241 N.E.2d 707, 99 Ill. App. 2d 431, 1968 Ill. App. LEXIS 1383
CourtAppellate Court of Illinois
DecidedSeptember 23, 1968
DocketGen. 51,992
StatusPublished
Cited by38 cases

This text of 241 N.E.2d 707 (People v. Krueger) is published on Counsel Stack Legal Research, covering Appellate Court of Illinois primary law. Counsel Stack provides free access to over 12 million legal documents including statutes, case law, regulations, and constitutions.

Bluebook
People v. Krueger, 241 N.E.2d 707, 99 Ill. App. 2d 431, 1968 Ill. App. LEXIS 1383 (Ill. Ct. App. 1968).

Opinion

MR. JUSTICE MURPHY

delivered the opinion of the court.

In a jury trial, defendant was convicted of driving while under the influence of intoxicating liquor in violation of section 47 of the Uniform Act Regulating Traffic (Ill Rev Stats 1965, c 951/2, ¶ 144). He was fined $150 and costs. At the beginning of the trial and on motion of the State, a charge of failure to have a vehicle sticker was dismissed, and the jury found the defendant not guilty of the charge of failure to stay in lanes.

Defendant’s contentions on appeal include (1) that the complaint was defective in that it did not allege that the offense took place in Cook County; (2) numerous prejudicial trial errors; and (3) that he was not proved guilty beyond a reasonable doubt.

The court denied defendant’s pretrial motion to suppress the results of the breathalyzer test, physical performance tests and alcohol influence test, and any other evidence obtained as a result of an “illegal arrest.”
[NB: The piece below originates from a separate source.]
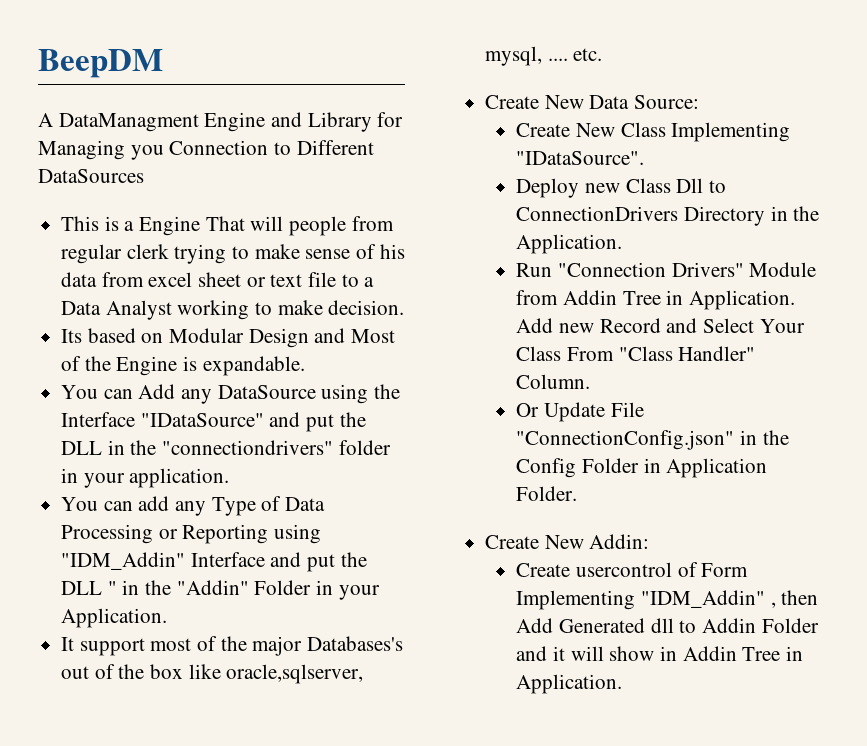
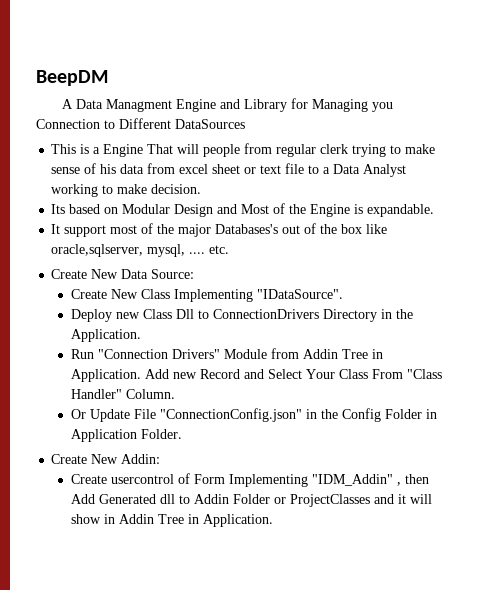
[58,113,199,132] DataManagment -> [76,99,173,112] Data Managment
[61,384,401,404] [61,412,366,432] [61,440,391,455] [61,468,230,488] [61,496,326,516] [61,524,322,544] [61,552,367,572] [61,580,380,600] [61,608,168,628] // You can Add any DataSource using the Interface "IDataSource" and put the DLL in the "connectiondrivers" folder in your application. // You can add any Type of Data Processing or Reporting using "IDM_Addin" Interface and put the DLL " in the "Addin" Folder in your Application. -> (435, 210) none
(819, 625) none -> [273,494,370,507] or ProjectClasses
On February 11, 1966, at approximately 11:45 p. m., defendant was driving his automobile in the City of Chicago westbound on Lawrence Avenue in the right-hand lane. He was being followed in the left-hand lane by Chicago Police Officer William Sheldon. The officer testified that he observed defendant swerve suddenly from the right-hand lane into the lane in which the officer was proceeding, and after following defendant for two or three blocks the officer put on his Mars light and stopped the defendant, intending to ask him why he had suddenly swerved. When defendant stepped from his car, the officer smelled alcohol on his breath and noticed a swaying motion in his walk. He then placed defendant under arrest for driving while under the influence of liquor. Defendant was transported to the Chicago 20th District police station by squad car. At the station the defendant told him he had had three or four beers. The officer stated that the defendant’s eyes were watery and bloodshot, his face was flushed, his clothing was soiled and mussed. The officer described certain physical tests given defendant, the results of which indicated to him that the defendant was intoxicated.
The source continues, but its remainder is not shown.